Al momento del suo insediamento, il Ministro Nordio ha affermato di voler avviare una riforma garantista e liberale del codice penale, da realizzare in parte con leggi ordinarie e in parte con revisione costituzionale. E parte di questa riforma è stata già realizzata: l’abolizione dell’abuso d’ufficio e il giro di vite sulle intercettazioni sono stati già approvati, ma manca la parte più importante della riforma, ovvero quella sulla separazione delle carriere dei magistrati, forse quella che dà più fastidio a certi giudici.
In realtà a fine maggio il Consiglio dei Ministri ha dato il via libera al disegno di legge, ma trattandosi di revisione costituzionale, ci vorrà un bel po’ di tempo per l’approvazione: quasi sicuramente si andrà a referendum, perché per modificare degli articoli della Costituzione serve una maggioranza dei 2/3 in Parlamento, cosa che il Governo non ha.
La riforma va a toccare soprattutto il Consiglio superiore della magistratura: per i non addetti ai lavori, si tratta di un organo con il quale la magistratura si auto-governa. La sua funzione principale è quella di garantire l’indipendenza da altri poteri (soprattutto da quello esecutivo), ma ha anche altre funzioni, come le assunzioni per concorso pubblico dei magistrati, le assegnazioni agli incarichi, i trasferimenti, le promozioni e i provvedimenti disciplinari.

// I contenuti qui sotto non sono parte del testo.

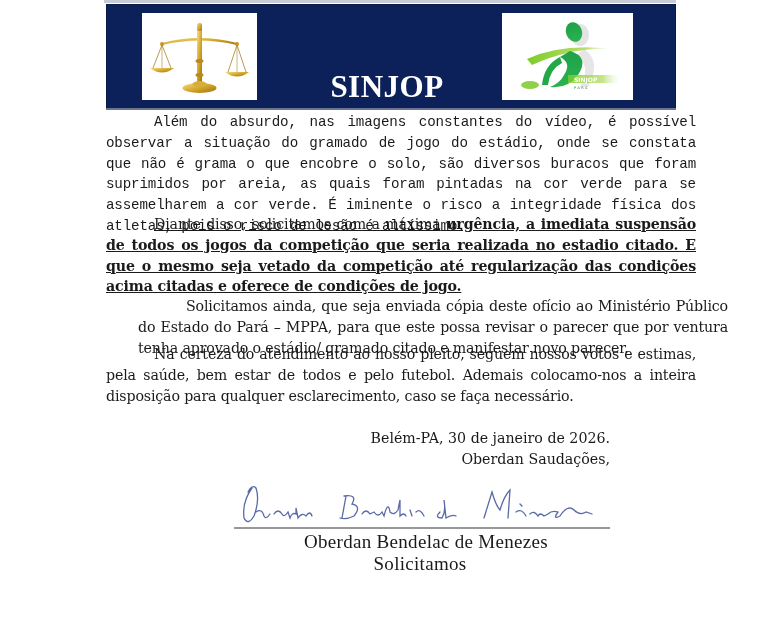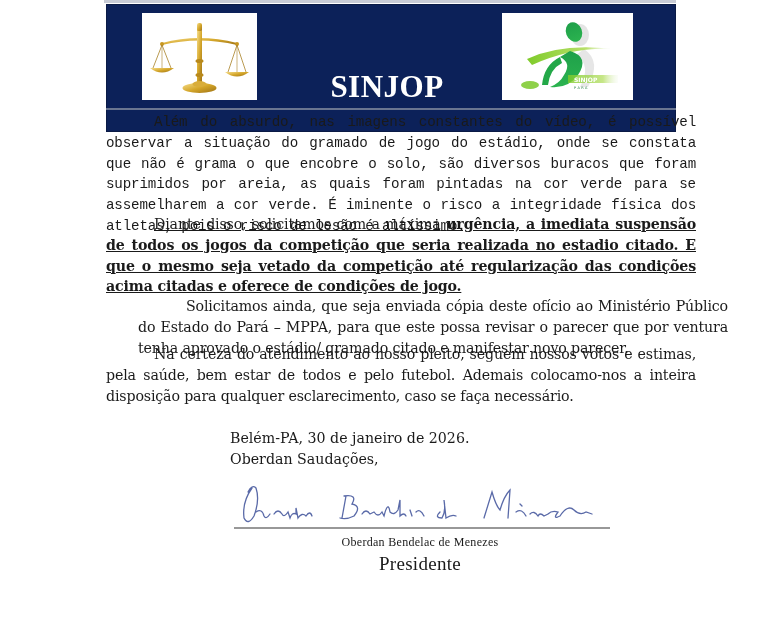--- a/index.html
+++ b/index.html
@@ -28,7 +28,7 @@
     left: 106px;
     top: 4px;
     width: 570px;
-    height: 128px;
+    height: 105px;
     background: #0c2159;
     box-sizing: border-box;
     border: 1px solid #0a1a45;

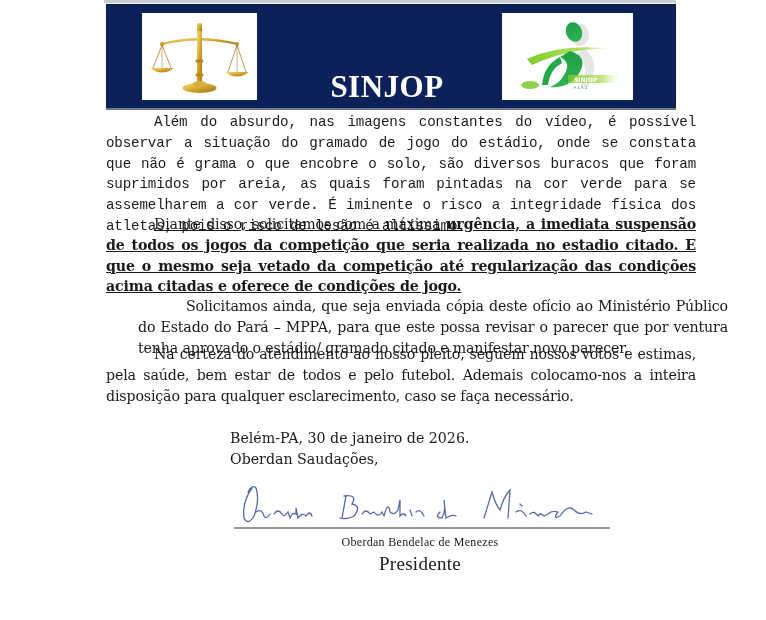--- a/index.html
+++ b/index.html
@@ -99,7 +99,7 @@
     position: absolute;
     left: 230px;
     width: 380px;
-    text-align: left;
+    text-align: right;
     font-size: 14.2px;
     line-height: 20.8px;
   }

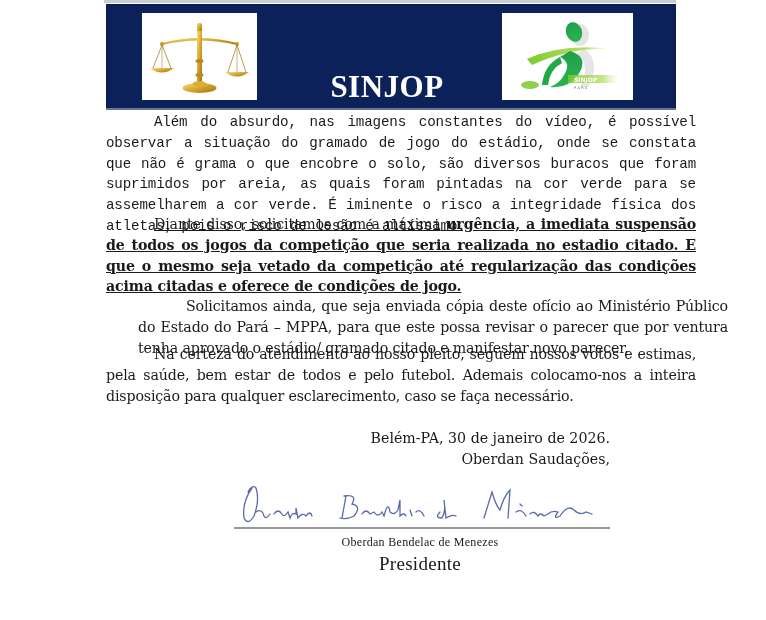--- a/index.html
+++ b/index.html
@@ -119,12 +119,12 @@
   }
   .signer-name {
     position: absolute;
-    left: 230px;
+    left: 236px;
     top: 531px;
     width: 380px;
     text-align: center;
     font-family: "Liberation Serif", "DejaVu Serif", serif;
-    font-size: 12px;
+    font-size: 19px;
     line-height: 22px;
     color: #1a1a1a;
     letter-spacing: 0.3px;

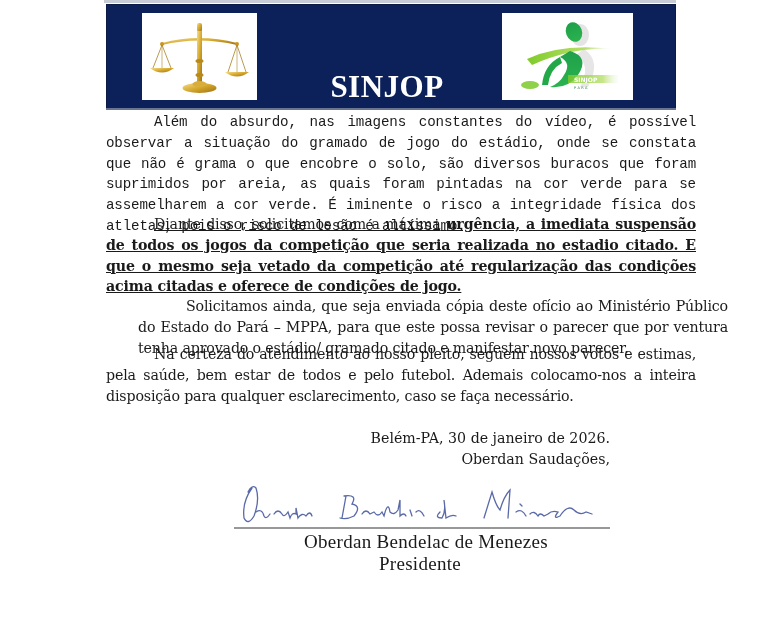--- a/index.html
+++ b/index.html
@@ -255,6 +255,6 @@
 </div>
 
 <div class="signer-name">Oberdan Bendelac de Menezes</div>
-<div class="signer-title">Presidente</div>
+<div class="signer-title">Solicitamos</div>
 
 </body></html>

È composto da 33 membri ed è presieduto dal Presidente della Repubblica. Oltre ad altri 2 membri di diritto (il Primo Presidente e il Procuratore Generale della Corte di Cassazione), 20 vengono eletti dai magistrati ordinari (sono i cosiddetti membri togati), mentre 10 li elegge il Parlamento in seduta comune (membri laici).
Il progetto di riforma si propone di neutralizzare le correnti della magistratura tramite il ricorso al sorteggio secco per l’elezione dei membri togati del Consiglio superiore della magistratura (cioè la maggior parte dei componenti). L’approvazione sarebbe un dramma per Albano, Patarnello e compagnia, e già questo significa che va fatta il prima possibile.
Perché Carlo Nordio è la nostra ultima speranza?
Arriviamo al senso di questo articolo: la riforma è un’occasione storica, e se ce la lasciassimo sfuggire adesso, in futuro potremmo pentircene amaramente. C’è un vero e proprio Sistema di potere correntizio che muove i fili della magistratura, e voglio credere che si tratti di una minoranza.
No, non sto urlando al complotto, purtroppo è tutto sotto i nostri occhi da molti anni. Lo abbiamo visto ieri con il caso Palamara e oggi con le email di Patarnello, lo continuiamo a vedere ogni giorno con sentenze creative che oltrepassano il limite disegnato dai costituenti per separare il potere esecutivo da quello giudiziario. Il Ministro Nordio è davvero la nostra ultima speranza, e insieme al centrodestra ha il compito solenne di riformare questo Sistema.